中身はおっさんだけど、心の年齢というのは意外にも体の年齢に引っ張られてしまう。
幸いにも俺とヤーリンの魔法の系統は同じだ。だから効率よく魔法を使うために有利を取れる場所は大よそ見当がつく。緑魔法は木々に覆われているこの演習場の中ならば、一定の魔力を得られる。だから残りの青魔法を使うために水辺近くを陣取るはず。ならば唯一流れている川を沿って行動していれば、ヤーリンと出会う確率が上がるだろう。
けれど今いる位置は川に近いとも遠いとも言えない場所だ。自衛のためにも、真っ先に森を抜けて川沿いに向かおう。
俺がそう計画立てて、足を進めた時。
後方に多数の魔力を感じ取った。その気配は全てふんだんに敵意を孕んでいた。さっと振り返る。するとそこには、最も見たくない顔があったのだった。
「よう、ヲルカ」
「…やあ、タックス。みんなも」
タックスとの悪い因縁は結局、今の今まで続いている。試験の内容を思えば、俺を目の敵にして狙ってくる事は予想できたが、如何せん早すぎる。どれだけ俺に執着してんだ、コイツ。
「気安く名前で呼ぶなと言っているだろ」
「ところでみんな、お揃いでどうしちゃったの?」
そう。問題はそこだ。
タックス、カーデン・ダム、ザルシィはいつものこととは言え、30人近くの男子生徒がタックスの後ろに控え、俺に魔法の照準を合わせている。その全員が、ヤーリンに岡惚れして、常日頃から俺に大なり小なりのちょっかいをかけてきている奴らだ。
まさかとは思うけど…手を組んでたりしてたりする?
「個々で動くよりも結託して事に望むのは当然の発想だろ。ルールでも徒党を組むことは禁止されていない」
「なるほどね。聡明で友情に厚い作戦だ。できれば、僕も仲間に入れてもらいたいんだけど」
「それは大歓迎だよ。僕らの目的はヤーリンと、それ以上に君なんだから」
そう言うとタックスは如何にも下卑た笑顔を見せつつ、腕を上げて合図をした。
「仲間の為にさっさと消えてくれよ、ヲルカ」
途端に様々な角度から、あらゆる魔法が俺を目掛けて飛んでくる。渾身の力で第一波は防いだものの、連発されたら流石に死ねる。
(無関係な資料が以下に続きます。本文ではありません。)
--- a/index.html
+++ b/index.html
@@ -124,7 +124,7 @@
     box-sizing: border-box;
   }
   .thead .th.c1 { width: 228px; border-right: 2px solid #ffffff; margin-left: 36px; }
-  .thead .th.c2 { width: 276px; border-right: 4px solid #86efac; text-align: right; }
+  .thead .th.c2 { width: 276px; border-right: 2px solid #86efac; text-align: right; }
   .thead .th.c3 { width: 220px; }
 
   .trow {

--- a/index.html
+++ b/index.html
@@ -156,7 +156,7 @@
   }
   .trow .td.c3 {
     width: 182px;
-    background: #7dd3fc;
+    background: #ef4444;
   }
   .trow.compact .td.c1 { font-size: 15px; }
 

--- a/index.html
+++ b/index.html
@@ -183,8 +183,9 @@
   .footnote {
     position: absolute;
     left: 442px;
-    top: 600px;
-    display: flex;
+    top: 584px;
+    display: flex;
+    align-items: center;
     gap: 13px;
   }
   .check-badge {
「ちょっと待ってよ。俺を倒したって1点入るだけだろ、割に合わないって」
「そんなことはない。お前がこのテストに精力的じゃない事は誰の目にも明らかだ。ともすればルールを度外視してヤーリンと手を組む可能性だってある。そうでなくともヤーリンをよく知るお前は予想外の方法でアイツを攻略するかもしれない。僕たちにとってはヤーリンと同じくらい脅威的だ」
図星を突かれるという事よりもタックスに考えを見透かされていたというのが、めちゃくちゃに腹立たしく、悔しく、そして悲しい。
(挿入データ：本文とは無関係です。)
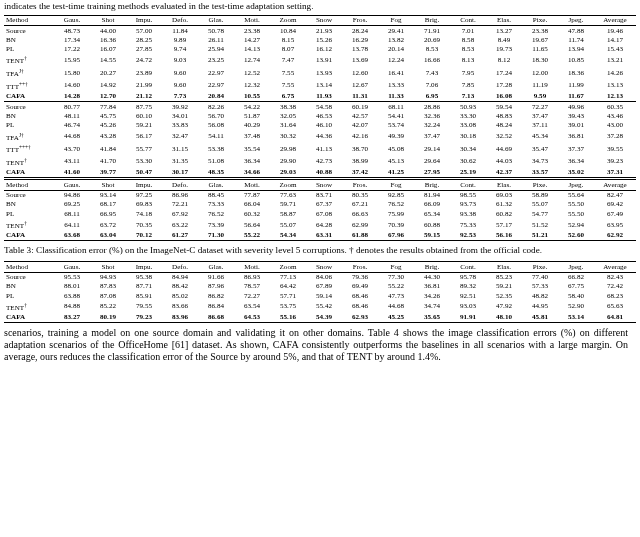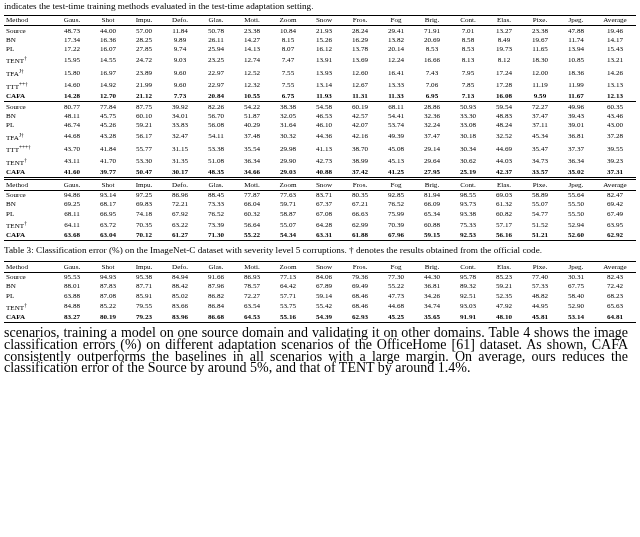--- a/index.html
+++ b/index.html
@@ -197,7 +197,7 @@
           <tr>
             <td class="col-method">TFA<span class="sup">J†</span></td>
             <td>15.80</td>
-            <td>16.97</td>
+            <td>20.27</td>
             <td>23.89</td>
             <td>9.60</td>
             <td>22.97</td>

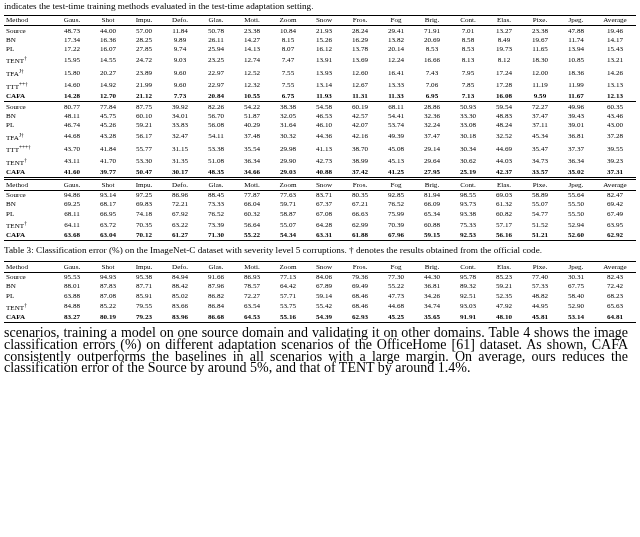--- a/index.html
+++ b/index.html
@@ -596,7 +596,7 @@
             <td>95.78</td>
             <td>85.23</td>
             <td>77.40</td>
-            <td>30.31</td>
+            <td>66.82</td>
             <td>82.43</td>
           </tr>
           <tr>

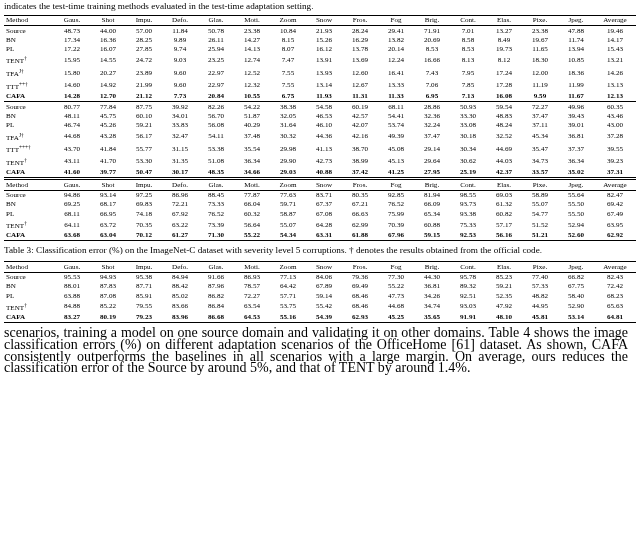--- a/index.html
+++ b/index.html
@@ -61,7 +61,7 @@
   }
   .sup { vertical-align: super; font-size: 5.4px; }
   .bodytext {
-    font-size: 14px;
+    font-size: 10px;
     line-height: 11.6px;
     padding: 4px 4px 0 4px;
     text-align: justify;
そうして歪んだ俺の顔を見て、タックスは嗜虐的に言い放つ。
「あとは全員、個人的な恨みも少しあるかも知れないな」
「ほとんどそれが理由だろうが」
各個撃破は無理だ、数が違い過ぎる。即座にそう判断した俺はヤーリン直伝の霧の魔法を放つ。けれどもこの術は普段からこいつらのちょっかいを躱すのに使っているせいで、すぐに対処されることだろう。そこで俺は木陰に身を隠すと、今度は滅多に使わない囮の魔法を唱えて自分の分身を顕現させた。
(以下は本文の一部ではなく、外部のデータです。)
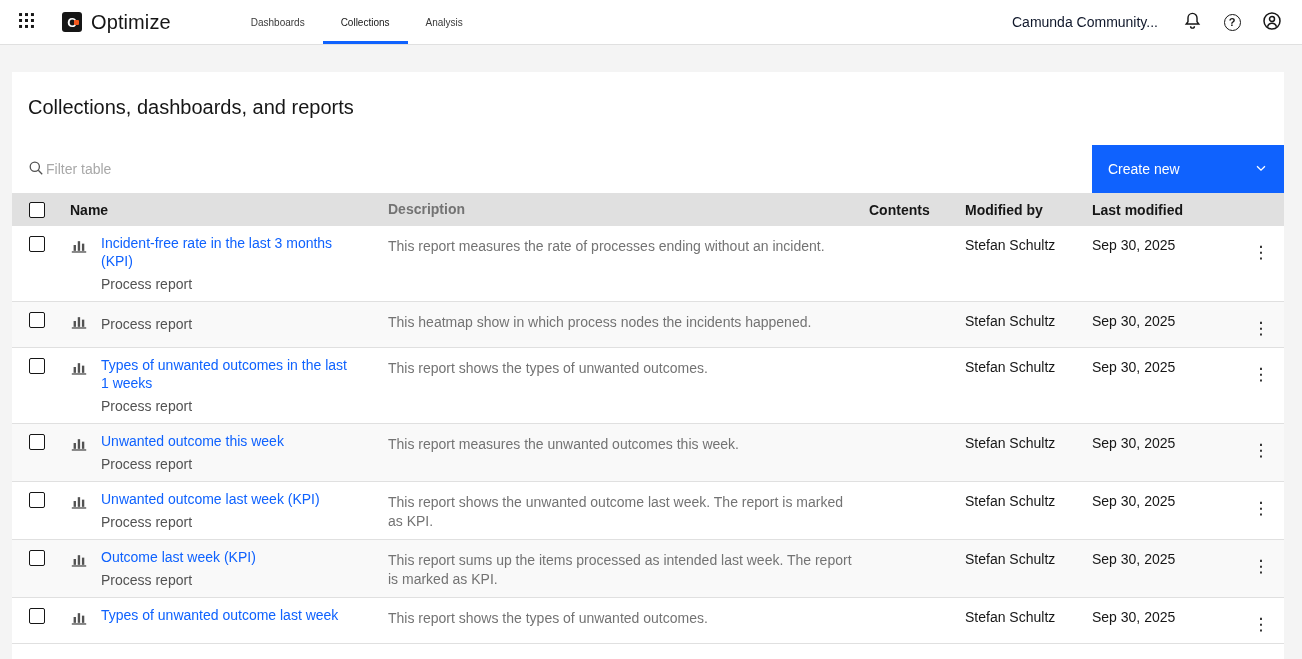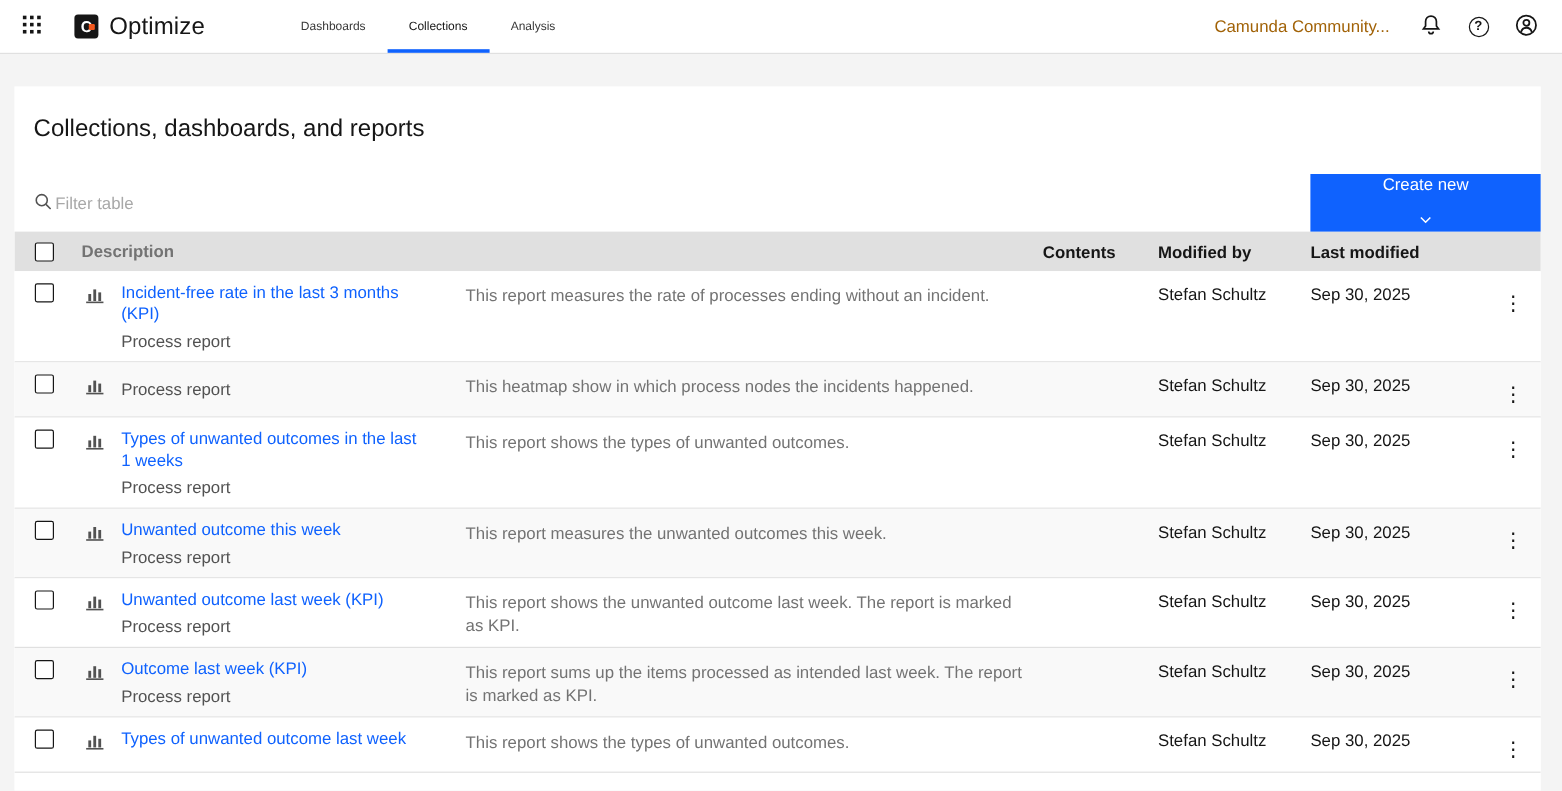--- a/index.html
+++ b/index.html
@@ -43,7 +43,7 @@
   .tab.active { color: #161616; border-bottom-color: #0f62fe; }
 
   .nav-right { margin-left: auto; display: flex; align-items: center; padding-right: 10px; }
-  .org-name { margin-right: 14px; color: #a16207; }
+  .org-name { margin-right: 14px; color: #0f172a; }
   .circle-q {
     width: 17px; height: 17px; border: 1.4px solid #161616; border-radius: 50%;
     display: flex; align-items: center; justify-content: center;

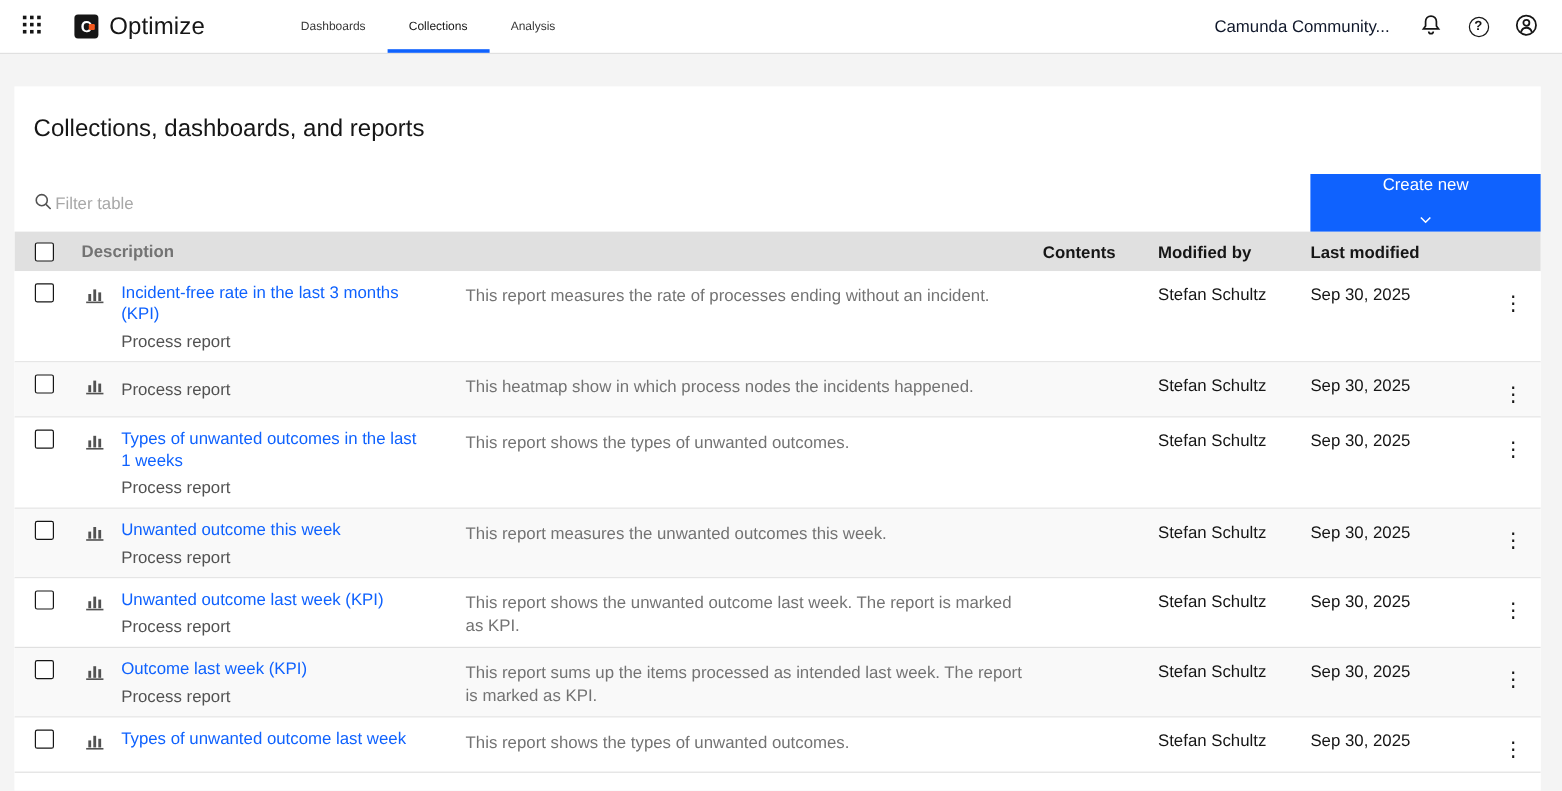--- a/index.html
+++ b/index.html
@@ -71,7 +71,7 @@
   .create-btn {
     width: 192px; background: #0f62fe; color: #fff; border: none; cursor: pointer;
     display: flex; align-items: center; justify-content: space-between;
-    padding: 0 16px; font-size: 14px; font-family: "Liberation Sans", sans-serif; flex-direction: column;
+    padding: 0 16px; font-size: 14px; font-family: "Liberation Sans", sans-serif;
   }
 
   

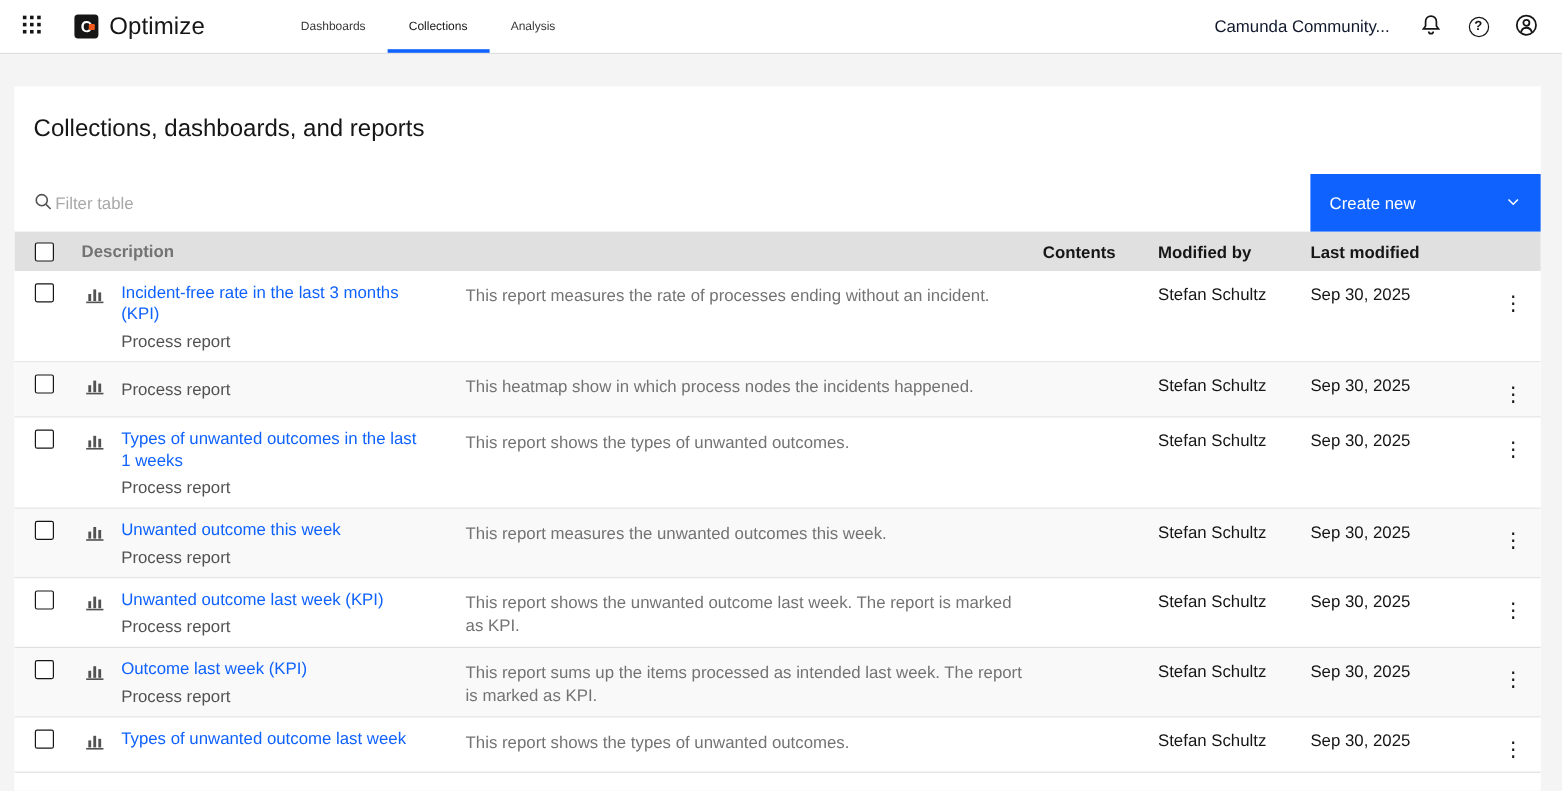--- a/index.html
+++ b/index.html
@@ -201,6 +201,7 @@
         <div class="col-check">
             <span class="checkbox"></span>
           </div>
+        <div class="col-name">Name</div>
         <div class="col-desc">Description</div>
         <div class="col-contents">Contents</div>
         <div class="col-modby">Modified by</div>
囮を森の中へ走らせると上手い具合に引っかかり、全員がそれを追いかけていった。が、これは俺の苦手な白の魔法も絡んでいる術…今の力量では一分そこら維持するのが限界だ。対抗するにはせめて水辺付近にいないと立ち行かない。
デコイが出来るだけ時間を稼いでくれることを信じ、俺は走り出す。
こうなってくると女子生徒はともかくとして、男子生徒のほとんどが敵? いやルール上全員が敵なのだが、男子生徒に俺を討つために徒党を組む大義名分を与えてしまっている。
川に着くまでの時間が、俺にはやたらと長いものに感じられていた。